With the summer season in full swing, and shows like “Dancing With the Stars” emerging as smash hits (I blame you, America!), the networks have taken the time to drop the hammer on series that did not exactly perform during the regular season. Some of you out there may be shocked to find your favorite shows in the dustbin come fall ... but I doubt it. Most of the shows that got canceled sucked.
ABC, with three major hits on its hands (“Desperate Housewives,” “Lost” and “Grey's Anatomy”), held on to a large percentage of its lineup. Even lowly fare like “Jake in Progress,” “Less Than Perfect,” and the risible reality show “The Bachelor” have merely been pushed to midseason replacement status. ABC did clear a few weeds, hacking off the Mel Gibson-produced sitcom “Complete Savages” as well as the poorly aged “My Wife and Kids” and “Simple Rules,” which never really found its way after star John Ritter died. Also on the chopping block was “Extreme Makeover,” which got mightily overshadowed by its spin-off “Extreme Makeover: Home Edition.”
NBC actually shed most of its dead weight earlier in the season as a result of an atrocious new schedule that produced nary a hit. In fact, “Joey” and “The Office”--neither of which is showing much ratings pep--were the only new sitcoms to get renewed. Sleeper hit “Medium” easily won a second season. “Will & Grace” and “West Wing,” both of which still pull in respectable ratings, are both expected to be entering their final seasons this fall. ... Which means, of course, that NBC better find some big hits in the upcoming season.

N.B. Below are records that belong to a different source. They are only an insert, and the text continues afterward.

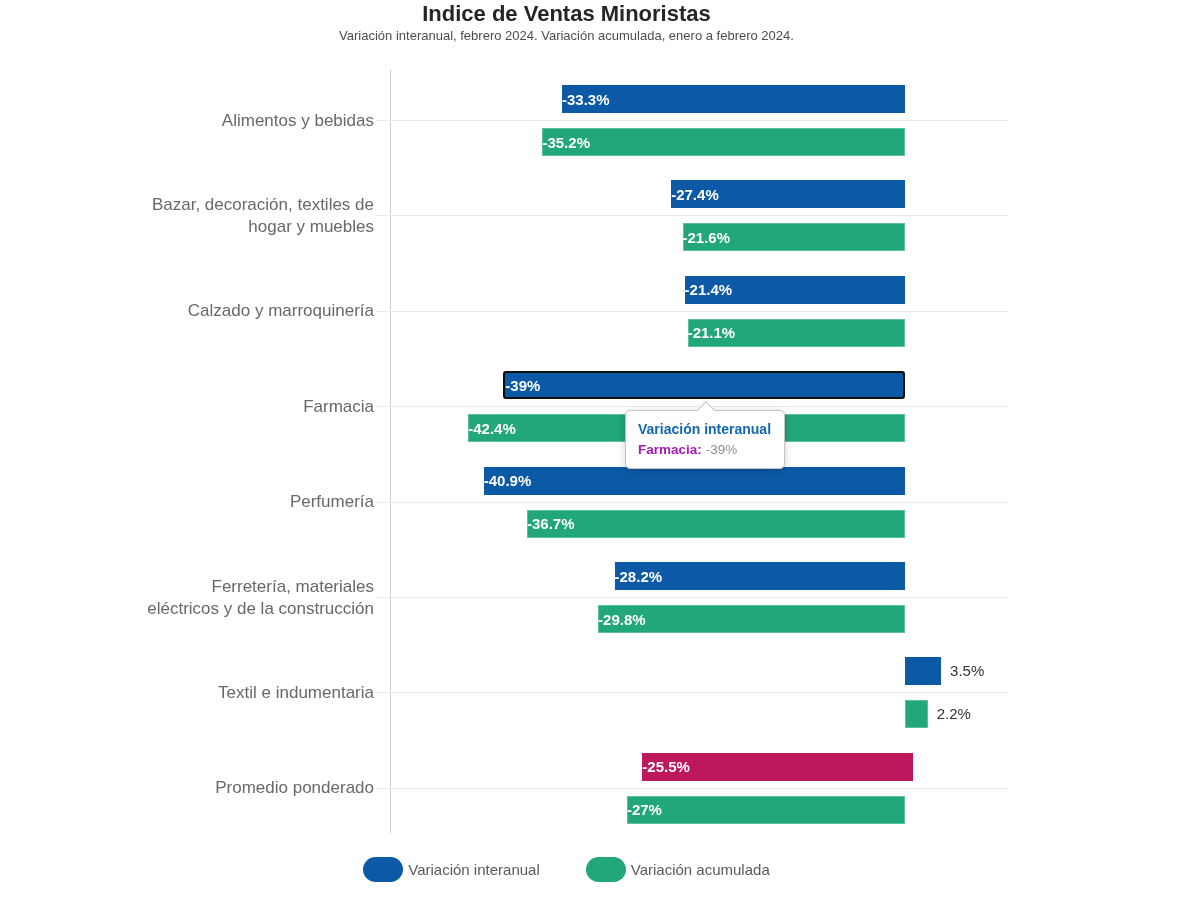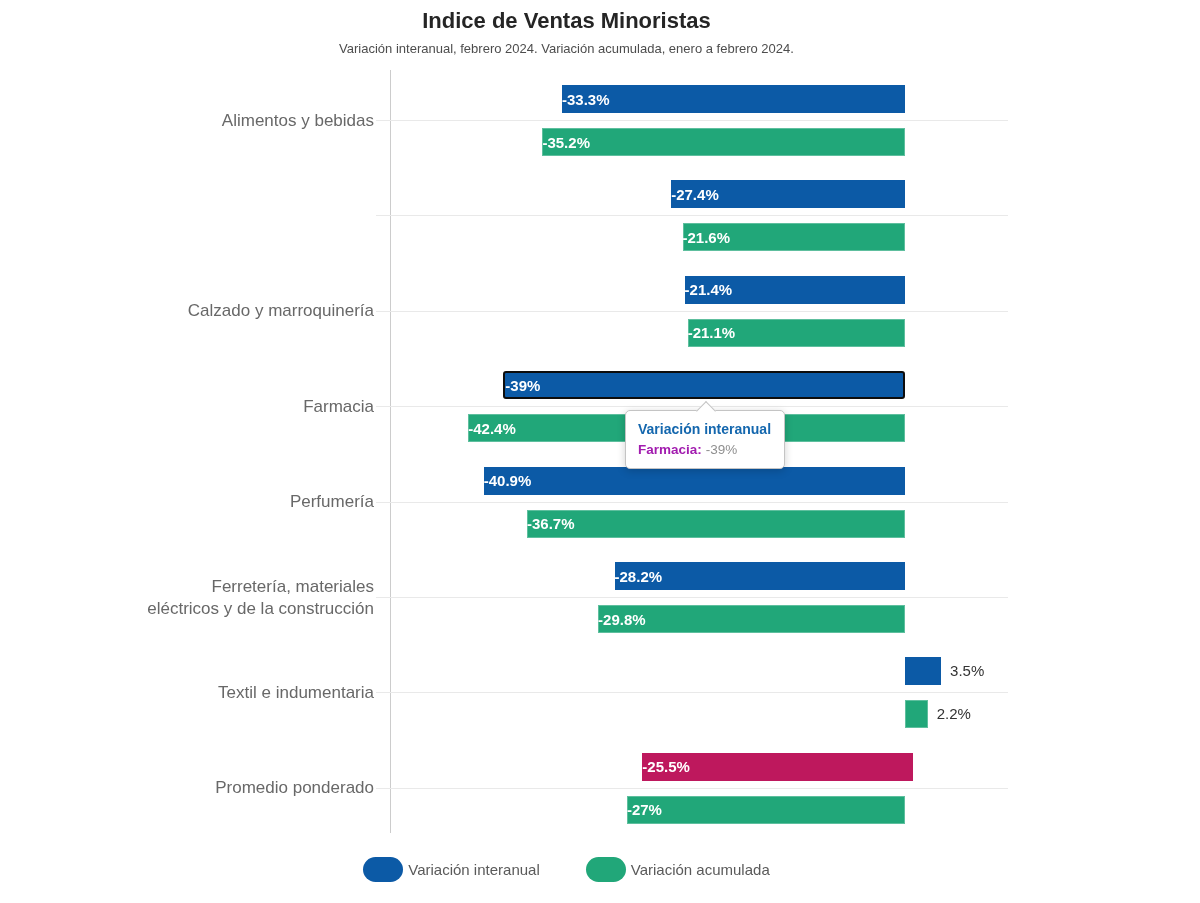"Indice de Ventas Minoristas" #chart-title { margin: 7px -> 0 }
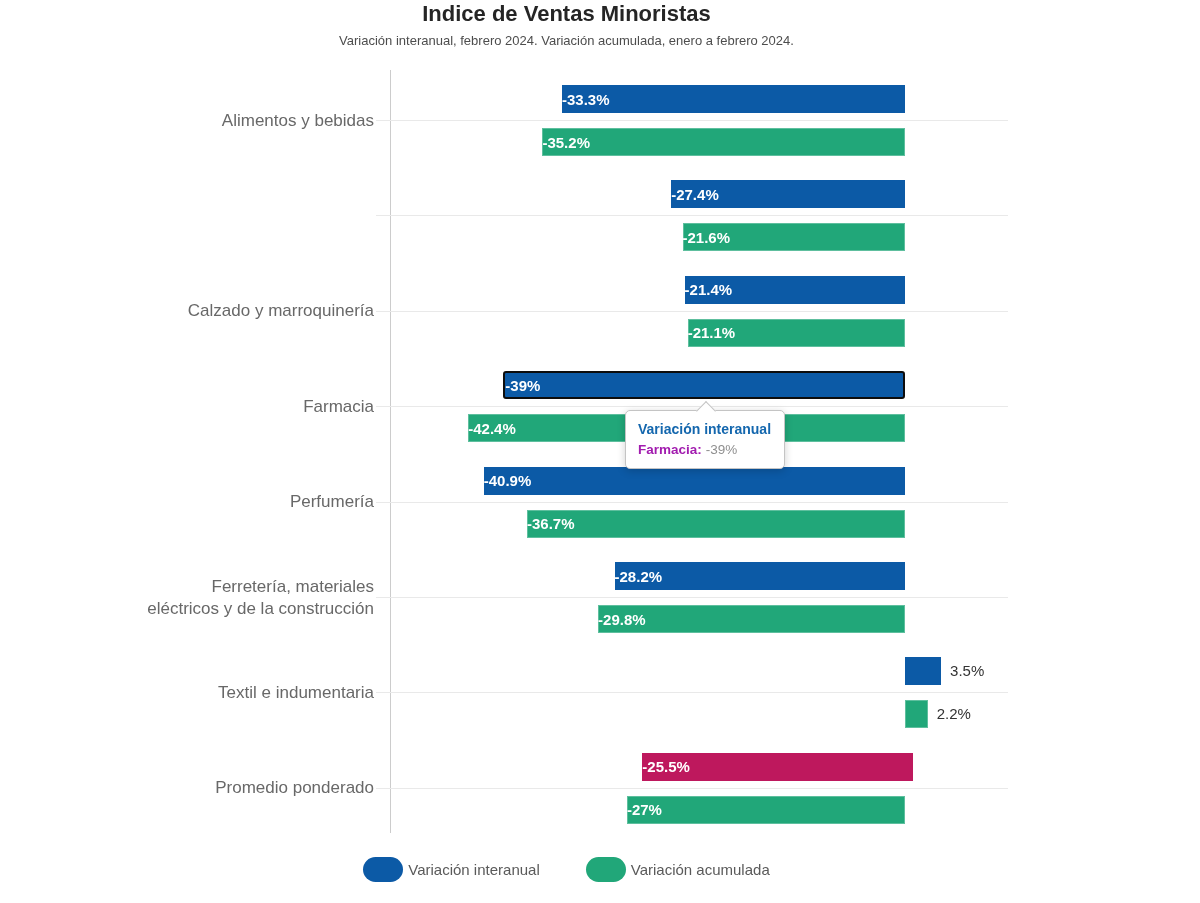"Variación interanual, febrero 2024." #chart-subtitle { margin-top: 6px -> 1px }
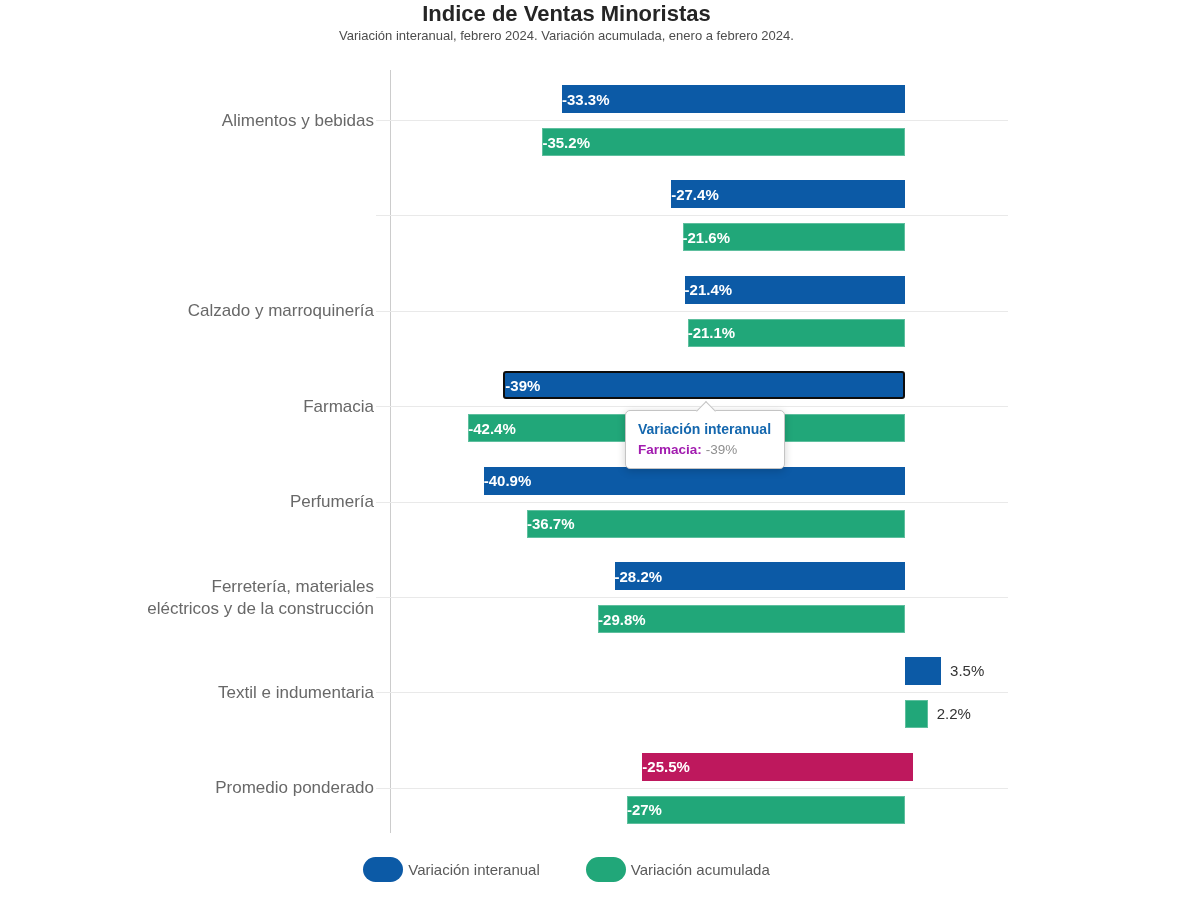"Bazar, decoración, textiles de" div.category-label { html: none -> <div> <div>Bazar, decoración, textiles de</div> <div>hogar y muebles</div> </div> }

CBS canceled “Judging Amy” after a six-year run in a continuing attempt to shed its image as the geriatric network. The younger-skewing “Joan of Arcadia,” generally supported by critics, couldn't keep its ratings up and didn't make the cut either. Sitcoms “Listen Up” and “Center of the Universe” both disappeared with barely a notice.

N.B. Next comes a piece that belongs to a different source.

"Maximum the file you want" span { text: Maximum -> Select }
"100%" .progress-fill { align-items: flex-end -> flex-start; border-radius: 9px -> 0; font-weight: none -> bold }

FOX made its smartest move by (barely) renewing the excellent, but ratings-starved “Arrested Development.” (The show moves to Mondays next season.) The network handed pink slips to “Tru Calling,” “Life on a Stick,” and “Quintuplets.” “That '70s Show,” “King of the Hill,” “Malcolm in the Middle” and “The Bernie Mac Show” will all come back in fall, but all are expected to be in their final season.

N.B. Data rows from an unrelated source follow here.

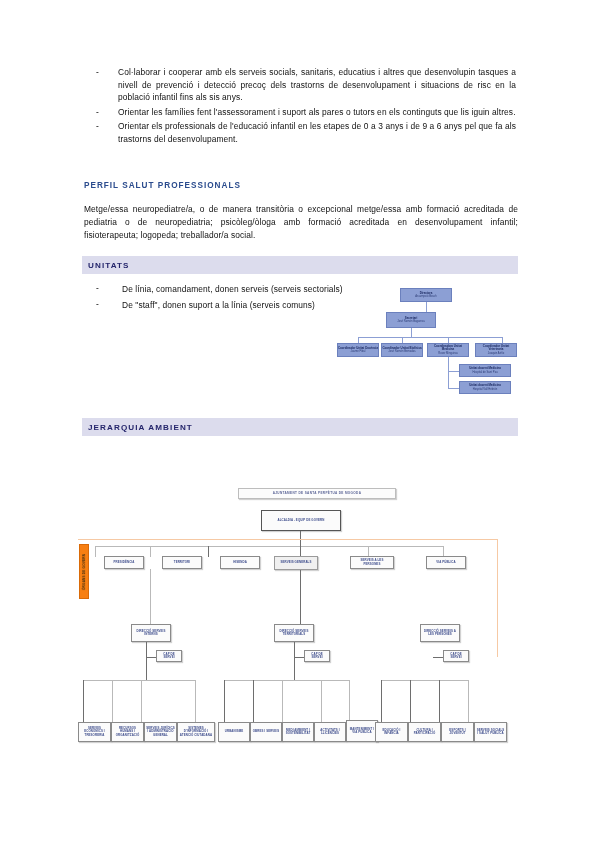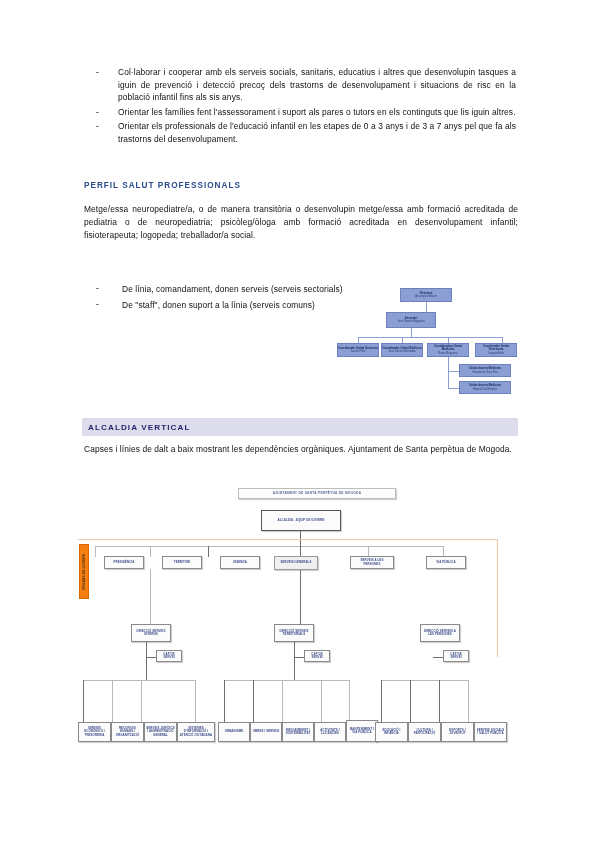"Col·laborar i cooperar amb els" div.btxt { text: iguin -> nivell }
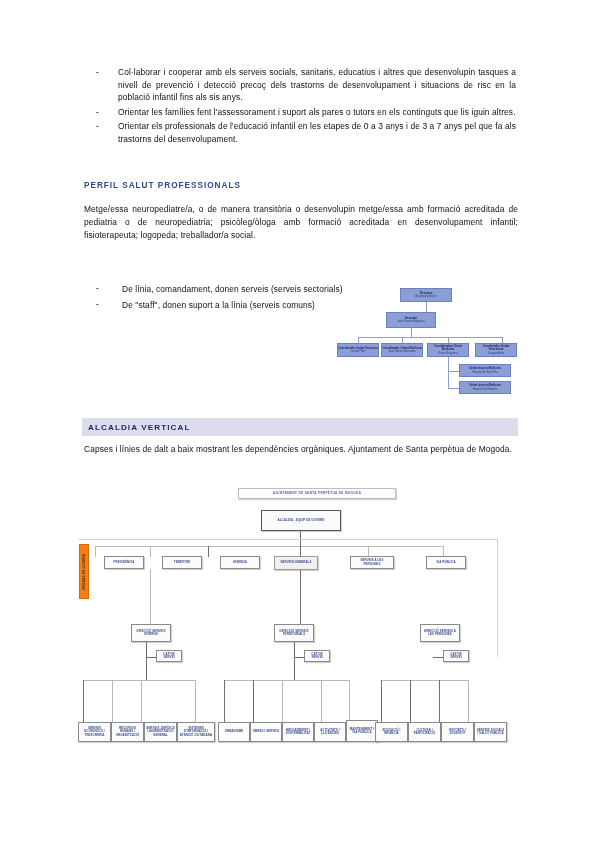"Orientar els professionals de l'educació" div.btxt { text: 3 a 7 -> 9 a 6 }
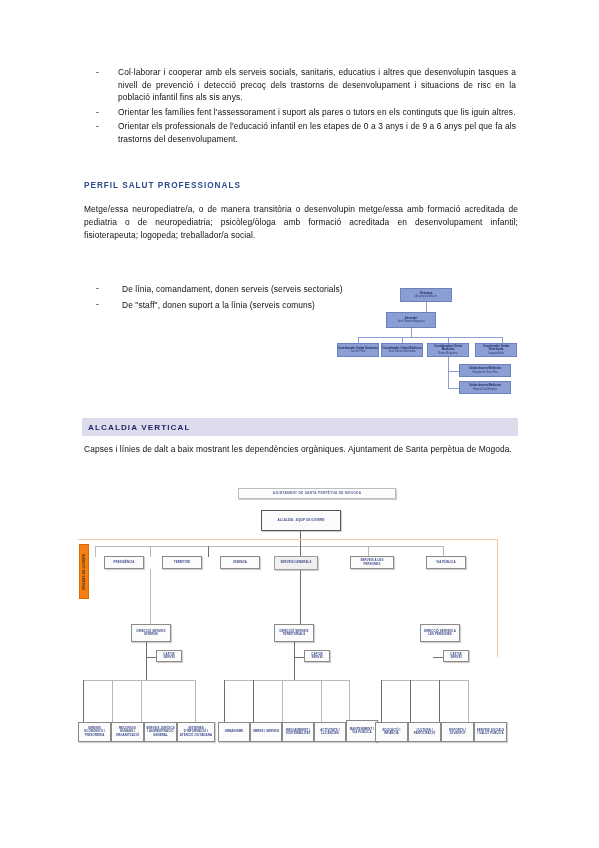"Metge/essa neuropediatre/a, o de manera" div.para { text: desenvolupin -> excepcional }
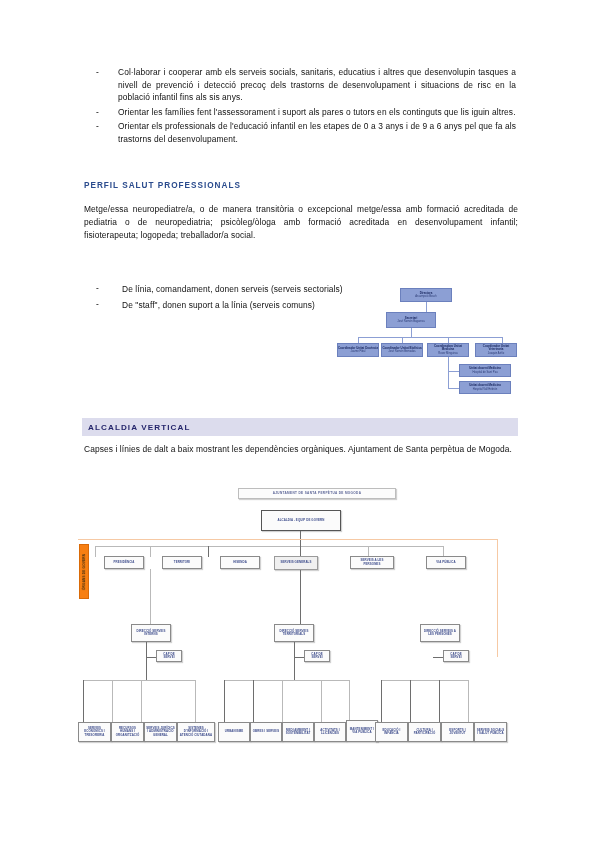"UNITATS" div.secbar { html: none -> <div> <span>UNITATS</span> </div> }
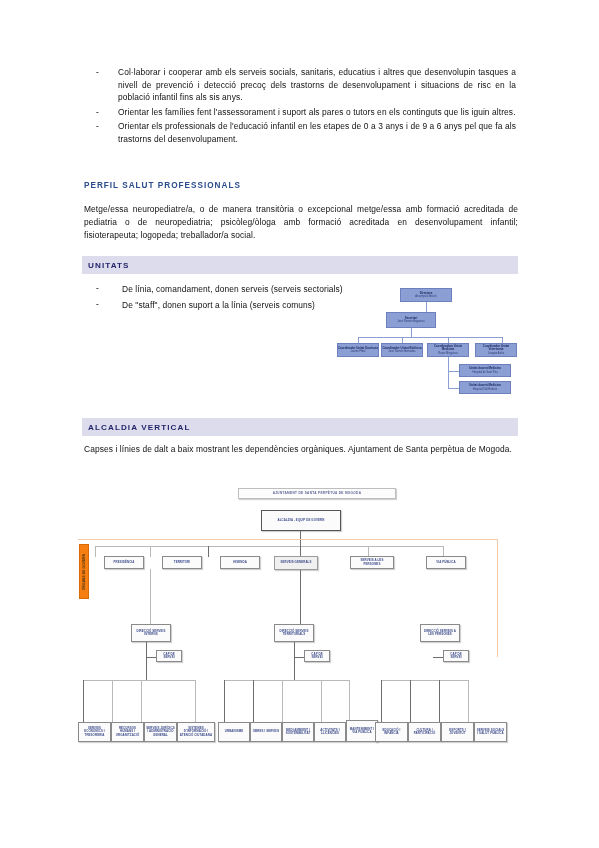"ALCALDIA VERTICAL" span { text: ALCALDIA VERTICAL -> JERARQUIA AMBIENT }
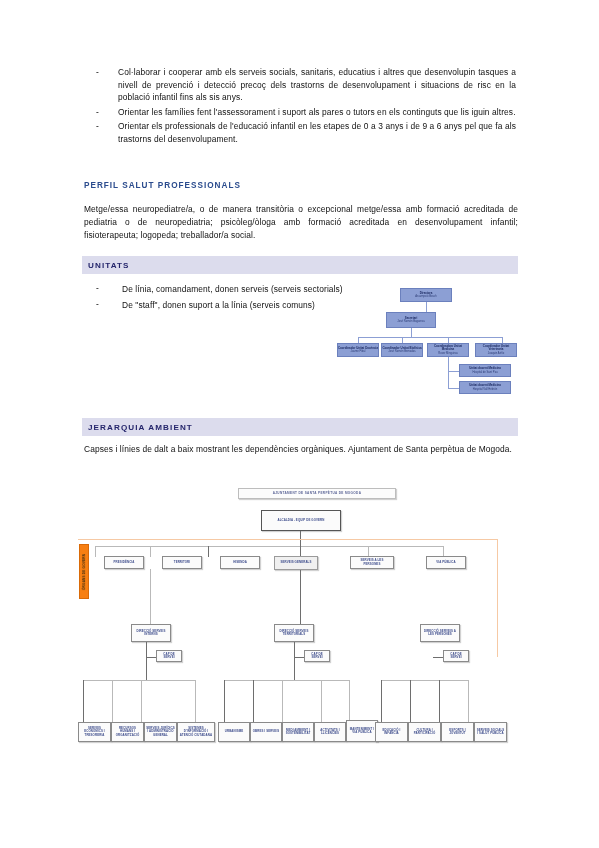"Capses i línies de dalt" div.para { html: <div>Capses i línies de dalt a baix mostrant les dependències orgàniques. Ajuntament de Santa perpètua de Mogoda.</div> -> none }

“Enterprise” warped off into the great unknown, leaving UPN without a “Star Trek” flagship for the first time in its existence. “Kevin Hill,” “Second Time Around” and “The Road to Stardom with Missy Elliot” will not return either.
Finally, The WB canceled the freshman drama “Jack and Bobby.” The show offered great promise, but couldn't lure viewers. Despite critical support, its death comes as little surprise. Still, WB held on to “Living with Fran” and “What I Like About You,” so there's just no accounting for taste.